(384f) Tandem Oxidative Chemical Transformations Using Electrochemically Produced Hydrogen Peroxide

Authors: 
Ruggiero, B. - Presenter, Northwestern University
Notestein, J., Northwestern University
Seitz, L., Northwestern University
Highly selective oxidizing species for low temperature catalytic reactions are critical for industrial production of chemicals. Electrochemical reduction of oxygen (O2) to hydrogen peroxide (H2O2), an oxidant that solely produces H2O as a byproduct, paves the way to integrate renewable resources to drive selective oxidation reactions. In contrast to the conventional anthraquinone oxidation process, electrochemical routes to H2O2 could also enable distributed facilities. In distributed plants, integrating electrochemical catalysis to synthesize H2O2 in tandem with thermochemical catalysis to subsequently utilize H2O2, has potential to open new avenues of research and may enhance the economic and environmental attractiveness of using H2O2 as a green oxidant.

Herein, we describe the development of combined schemes to electrochemically produce H2O2 from O2 and directly use it in molecularly catalyzed oxidation reactions. Development of tandem electro- and molecular catalytic reactors for chemical production requires active and selective catalytic materials, but also depends on careful tuning of the reaction environment. Using a rotating ring disk electrode, CMK-3 carbon electrocatalyst, and electrolyte pH between 1-6, we found that overpotential was minimized and highest H2O2 selectivity was achieved for K2SO4 electrolyte compared to other alkali sulfates and acetates.

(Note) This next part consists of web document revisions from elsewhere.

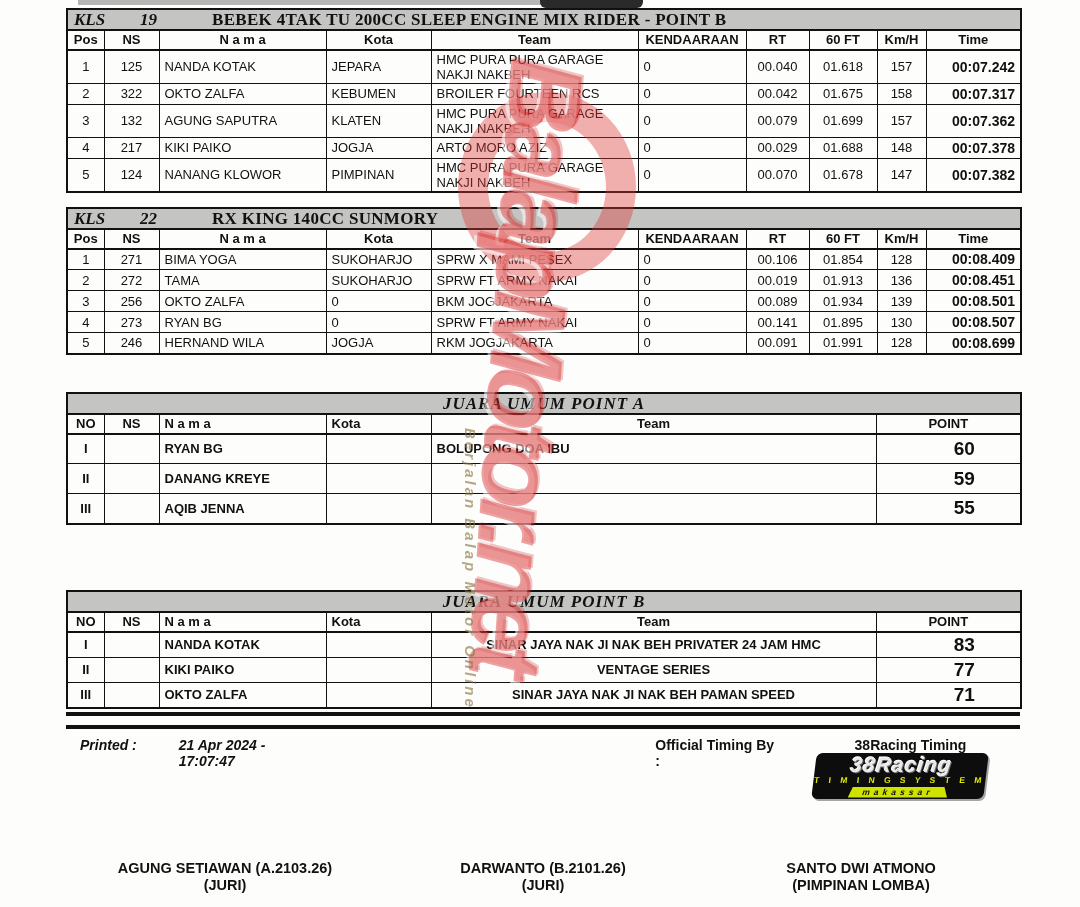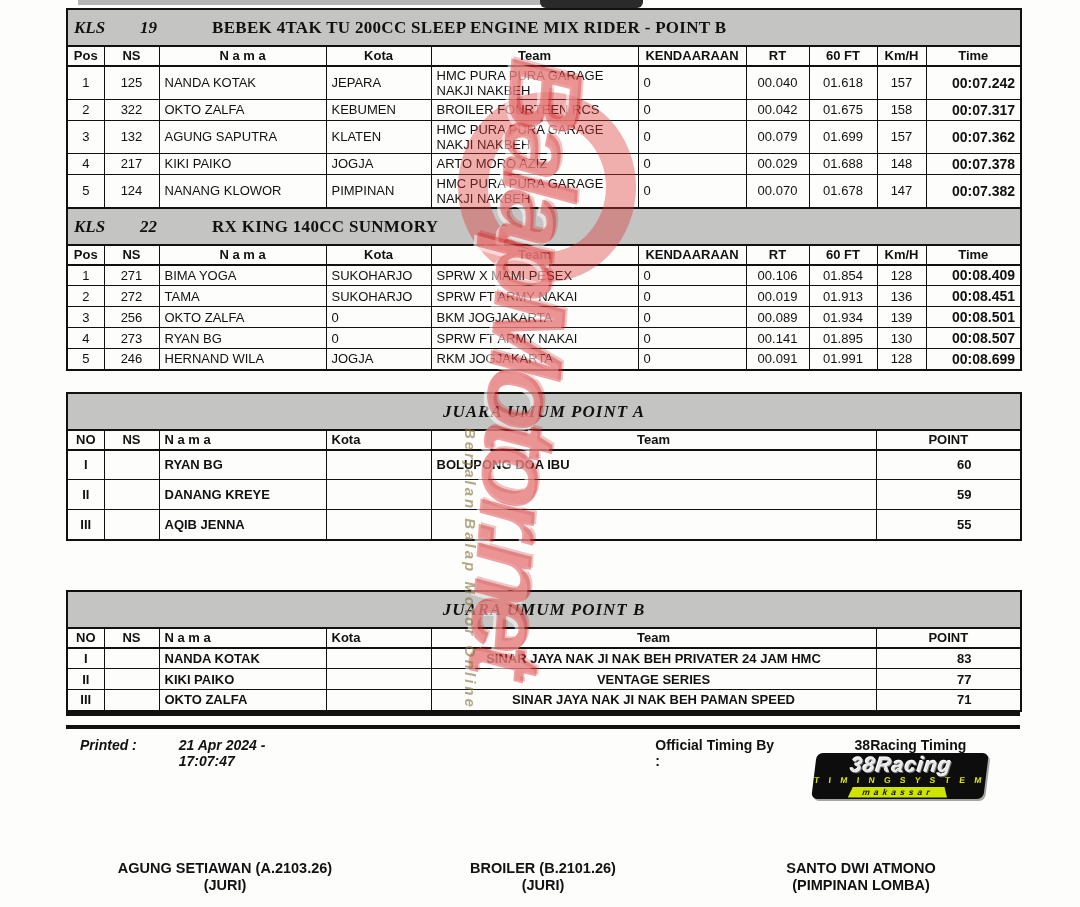"KLS" .title-bar { height: 39px -> 23px }
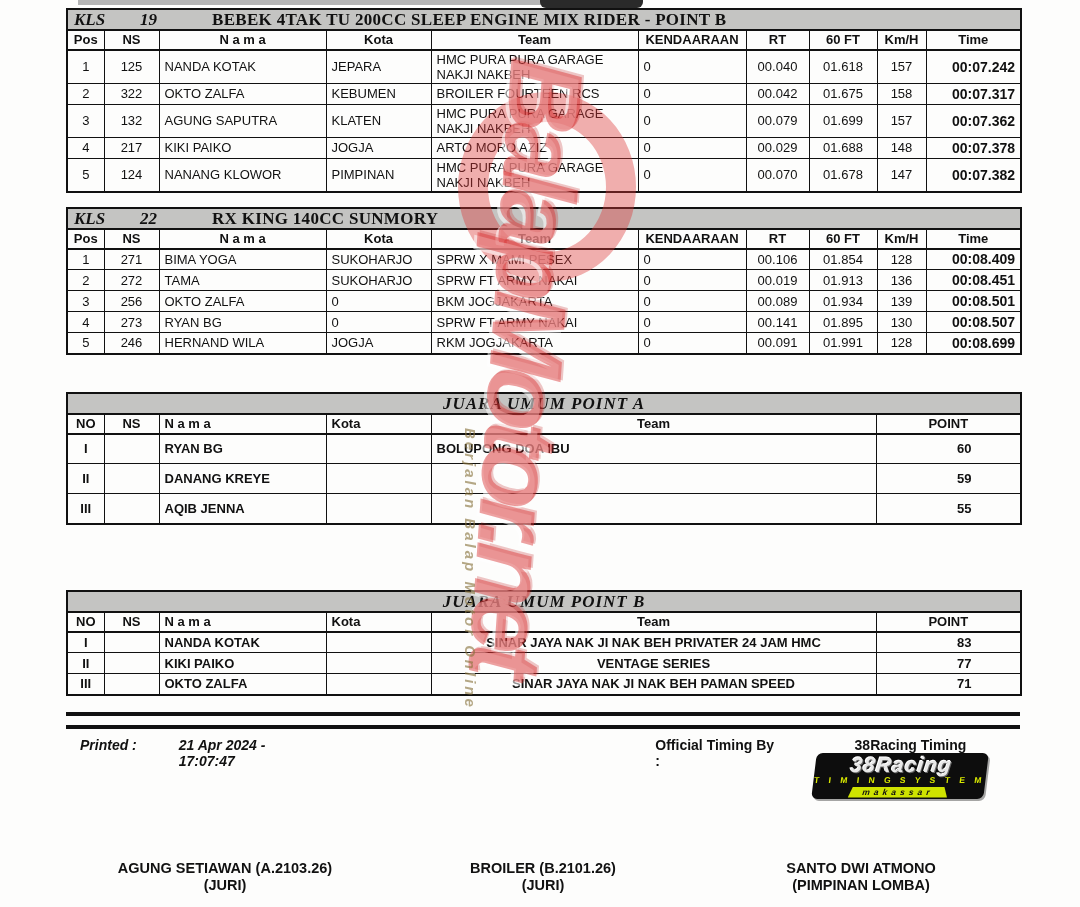"60" .juara-table td:nth-child(6) { font-size: 13px -> 19px }
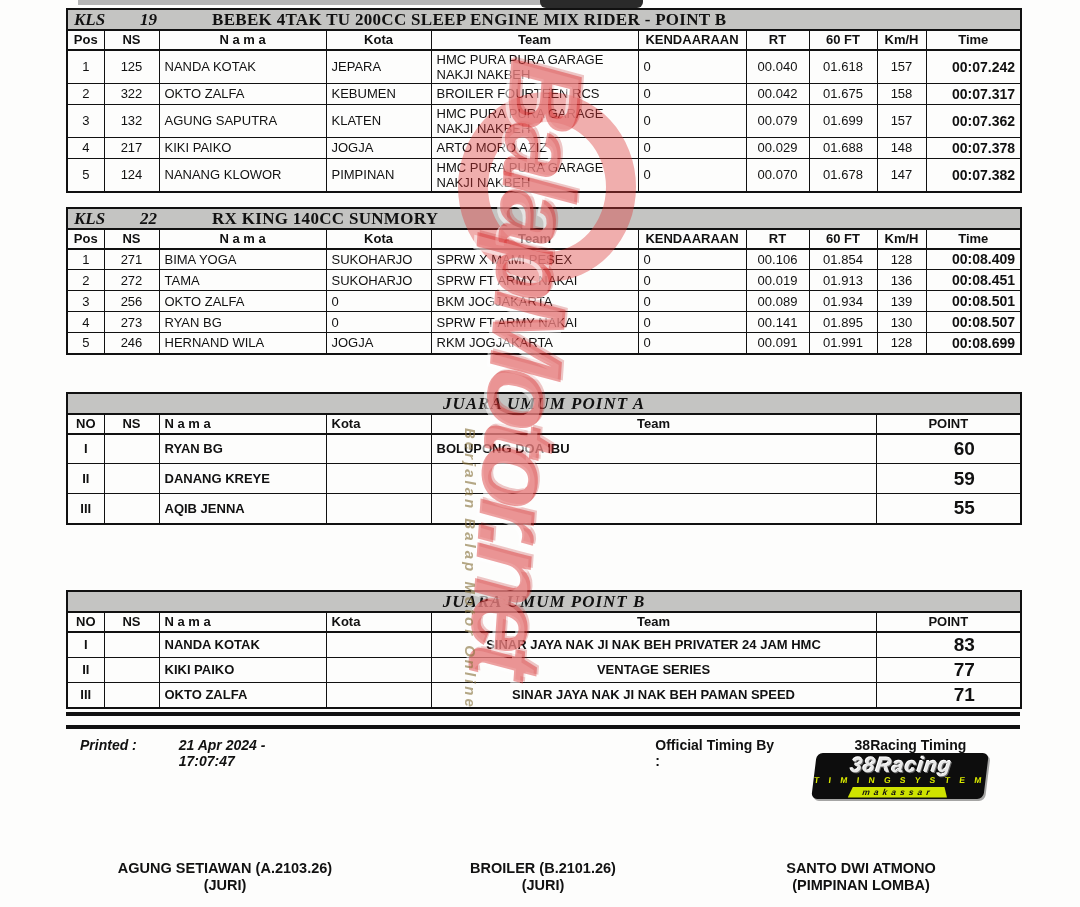"BROILER (B.2101.26)" div.sig-name { text: BROILER -> DARWANTO }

We next studied the oxidation of cyclohexanol using H2O2 solutions representative of those formed during electrochemical reduction of O2. Following published reports, reactions were carried out in agitated 2-phase mixtures of cyclohexanol and H2O2 at 90°C with H2WO4 as the catalyst. Oxidation yielded several C6 oxygenates including cyclohexanone, hexanoic acid, and eventually adipic acid. Under these conditions, conversion rates were approximately first order in H2O2 concentration and there was no dependence on sulfate concentration. Interestingly, we found reaction rates increased with added K2SO4 electrolyte, which is promising for tandem oxidation schemes. An improved fundamental understanding of this reaction system might enable broader implementation of sustainable pathways for industrial chemical synthesis.